On Tuesday, Zimbabwe Persident Robert Mugabe resigned, after ruling Zimbabwe for 37 years, in the wake of a military coup following his ouster of Vice President Emmerson Mnangagwa and shortly after the start of an impeachment hearing against him. His letter of resignation was read in parliament and reports indicate the ruling ZANU–PF (Patriotic Front) party is to appoint Mnangagwa in his place.
Mugabe had been president since the ZANU-PF won elections against the white minority administration of the former Rhodesia in 1980; with Joshua Nkomo, he had led the guerilla war for control of the country by the black majority, and returned from exile weeks before the vote. The oldest of the world’s leaders at 93, he dismissed Mnangagwa earlier this month, in what was reportedly widely believed to be a plan to secure the succession for his 52-year-old wife, Grace Mugabe. This aroused the anger of both the party and the army, who placed him under house arrest on November 14 and launched a coup the following day. One week later, after he failed to resign, parliament began impeachment proceedings against him. He then submitted his letter of resignation.
Celebrations broke out in parliament and in the streets of the capital, Harare, where the Christmas lights in Africa Unity Square were turned on ahead of schedule. Mogabe’s political opposition described him as a tyrant.

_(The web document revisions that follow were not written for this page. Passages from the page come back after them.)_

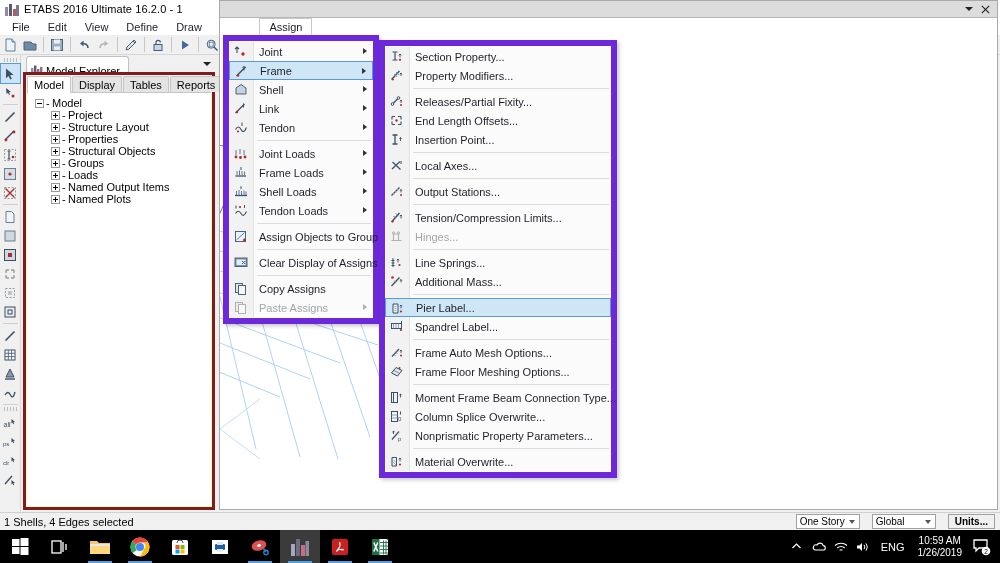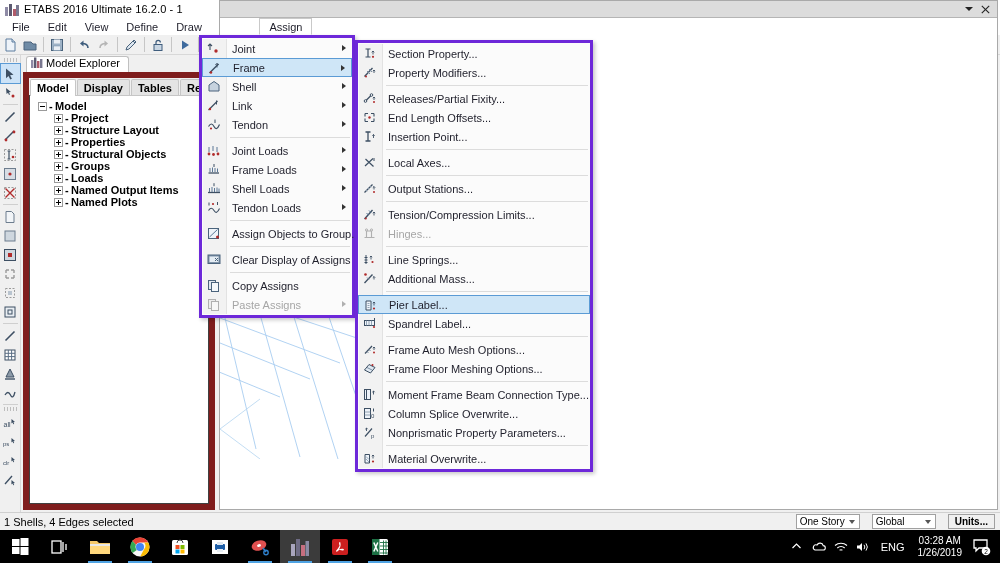--- a/index.html
+++ b/index.html
@@ -174,8 +174,8 @@
 
   
   .dropmenu {
-    position: absolute; background: #fbfbfb; border: 3px solid #6d28d9;
-    box-shadow: 2px 2px 4px rgba(0,0,0,0.22); z-index: 100; padding: 1px 0;
+    position: absolute; background: #fbfbfb; border: 6px solid #6d28d9;
+    box-shadow: 2px 2px 4px rgba(0,0,0,0.22); z-index: 100; padding: 1px 0; margin-left: 24px;
   }
   .dropmenu .gutter {
     position: absolute; left: 1px; top: 1px; bottom: 1px; width: 24px;

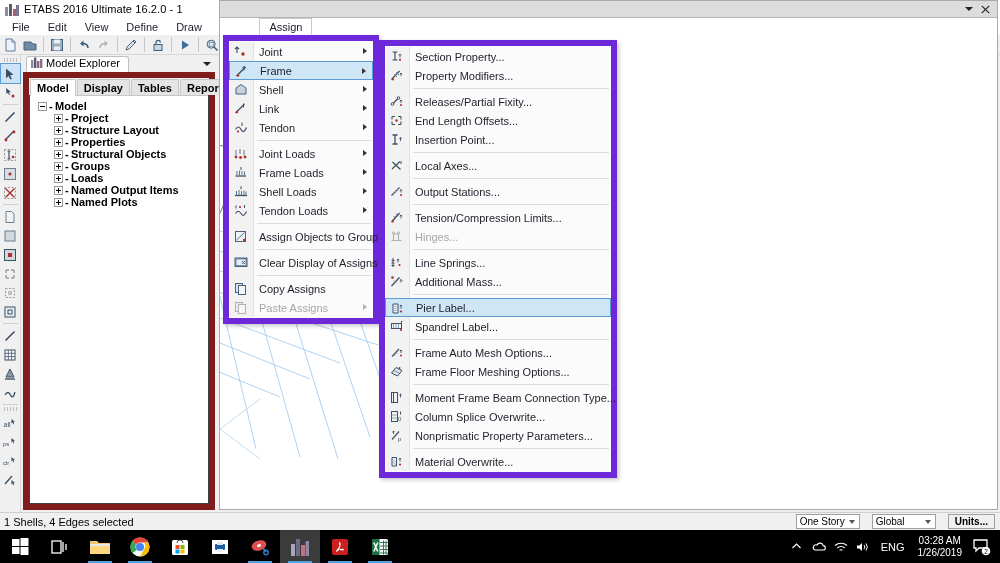--- a/index.html
+++ b/index.html
@@ -90,7 +90,7 @@
   .exp-tab {
     position: absolute; left: 5px; top: 1px; height: 28px;
     background: #fff; border: 1px solid #c0c0c0; border-bottom: none;
-    border-radius: 3px 3px 0 0; display: flex; align-items: flex-start; padding: 0 8px 0 4px;
+    border-radius: 3px 3px 0 0; display: flex; align-items: center; padding: 0 8px 0 4px;
     font-size: 11px; color: #000;
   }
   .exp-tab .mini {

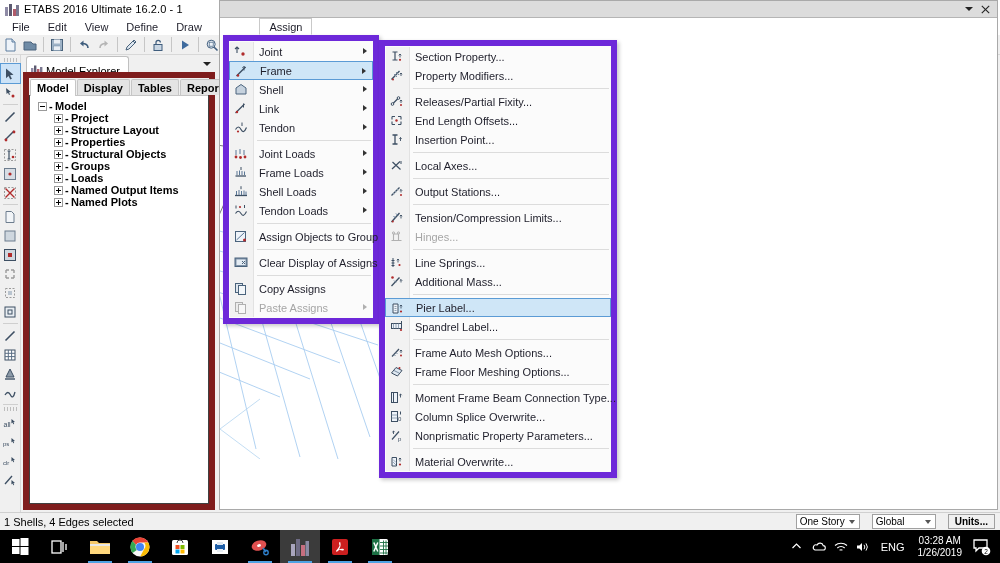--- a/index.html
+++ b/index.html
@@ -102,7 +102,7 @@
     border-top:4px solid #222; }
   .exp-body {
     position: absolute; top: 17px; left: 2px; right: 2px; bottom: 2px;
-    background: #404040; border: 6px solid #7f1d1d; font-weight: bold;
+    background: #fef9c3; border: 3px solid #7f1d1d;
   }
   .exp-tabs2 { display: flex; height: 17px; padding-left: 1px; padding-top: 1px; background: #f0f0f0; }
   .exp-t2 {

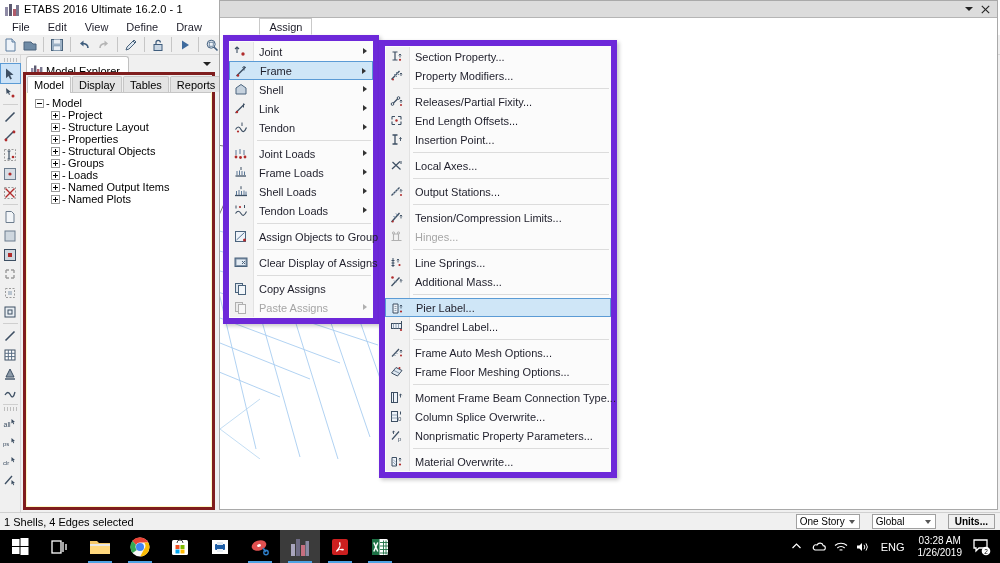--- a/index.html
+++ b/index.html
@@ -1266,7 +1266,7 @@
       </div>
       <div class="tray-lang">ENG</div>
       <div class="tray-clock">
-        <div>03:28 AM</div>
+        <div>10:59 AM</div>
         <div>1/26/2019</div>
       </div>
       <div class="tray-notif">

Constitutionally, Phelekezela Mphoko, who succeeded Mnangagwa as vice president, would succeed Mugabe as president. However, Lovemore Matuke, chief whip of ZANU-PF, in remarks to Reuters said Mnangagwa would succeed Mugabe instead. On Wednesday, Mnangagwa returned from exile in South Africa and gave a speech in which he declared: “Today we are witnessing the beginning of a new and unfolding democracy.” The next general election is required to be held by next September.